Its widespread use will mean that an economy cannot be controlled from within a country.
Q: This issue of control has led to criticism of CBDCs. Can you explain some of the concerns about financial oversight and CBDCs?
There are issues of access, control and oversight of data – all due to the inherent digital nature of these currencies. And these are real concerns that people in all sectors are aware of and trying to mitigate.
Consider, for example, the problematic scenario where the transactions of individuals are kept in some sort of centralized ledger and a future government decides it wants access to monitor the citizens.
Opponents of CBDCs also often point to the Government of Canada’s freezing of hundreds of protestors’ bank accounts during the so-called ‘Freedom Convoy’ protests in Ottawa in 2022 as an example of a government using financial instruments to fight political dissent. And these opponents argue that it would be even easier with a CBDC.
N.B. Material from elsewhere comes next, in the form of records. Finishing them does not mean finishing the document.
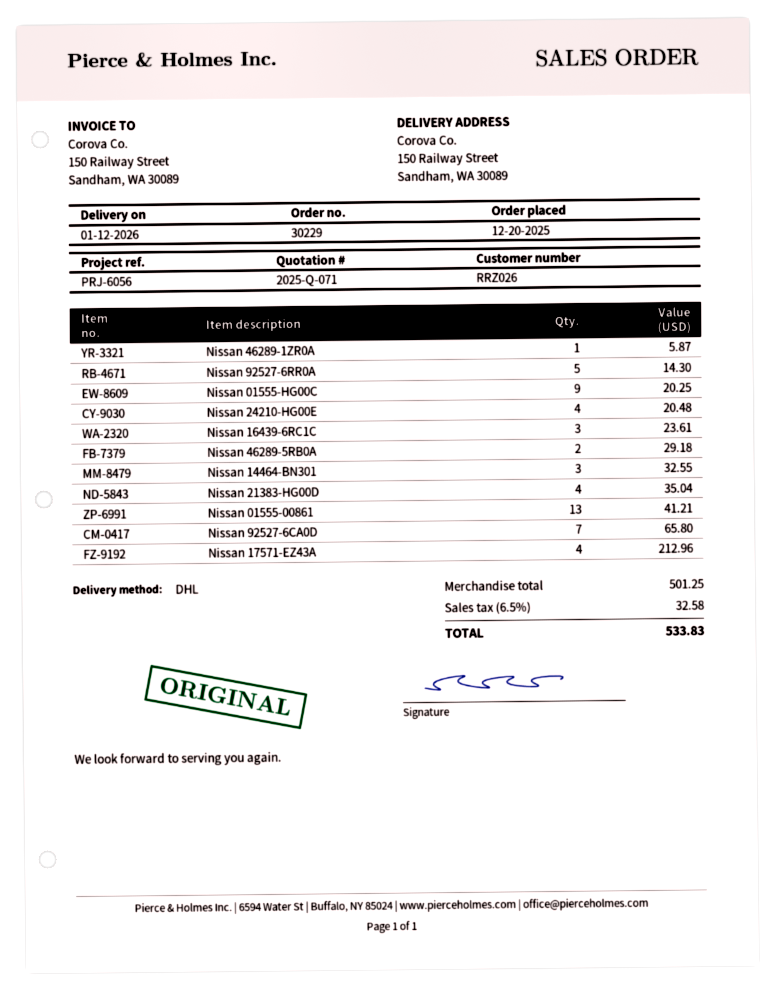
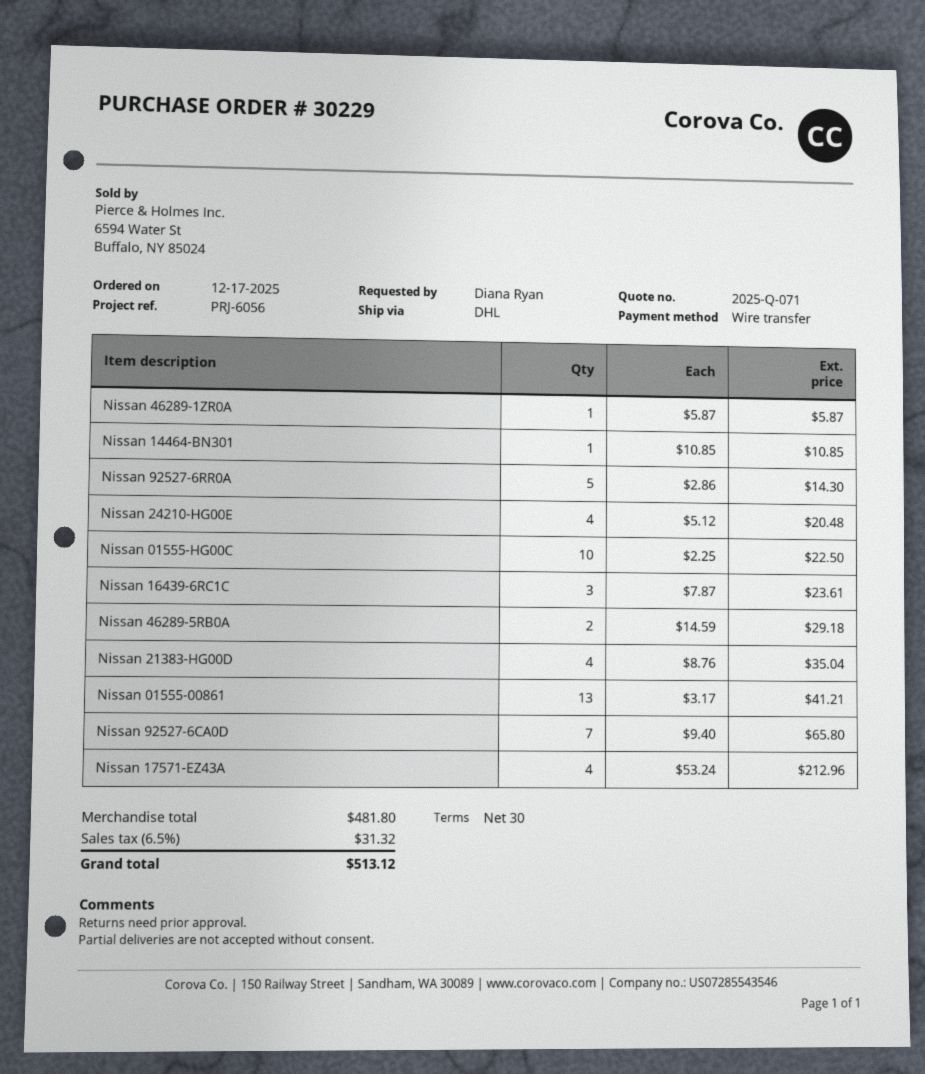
order date: 2025-12-20 -> 2025-12-17
Nissan 01555-HG00C: 9 for 20.25 -> 10 for 22.50
Nissan 14464-BN301: 3 for 32.55 -> 1 for 10.85
subtotal: 501.25 -> 481.80
tax: 6.5% = 32.58 -> 6.5% = 31.32
total: 533.83 -> 513.12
There is also the flip side of the ability to program money. Although yes, it can be used for social policies that we find desirable, we can also think of scenarios where governments can use it as a tool to limit certain populations, such as minorities.
So, there must be mmechanisms that would guarantee that such scenarios could not happen.
Q: What might some of those mechanisms look like?
For example, they can include privacy-enhancing technologies and oversight committees that can oversee the infrastructure and see how the CBDC works and who controls it and how it is controlled.
CBDCs may work without storing the data of the transactions. It all depends on the design and implementation of these safeguards.
Q: What do you see happening around the global adoption of CBDCs in the coming years?
It is a very charged topic and there are many question marks about its future.
Most countries are preparing CBDCs in case their government requests them. There is also a bandwagon effect, with countries wanting to be prepared in case other countries go ahead.
But what is clear is that if people do not have confidence in the currency, it will not be used. A recent report by the Bank of Canada which followed a public consultation revealed that people would distrust such a digital currency. So, there is a lot of work to be done in this space.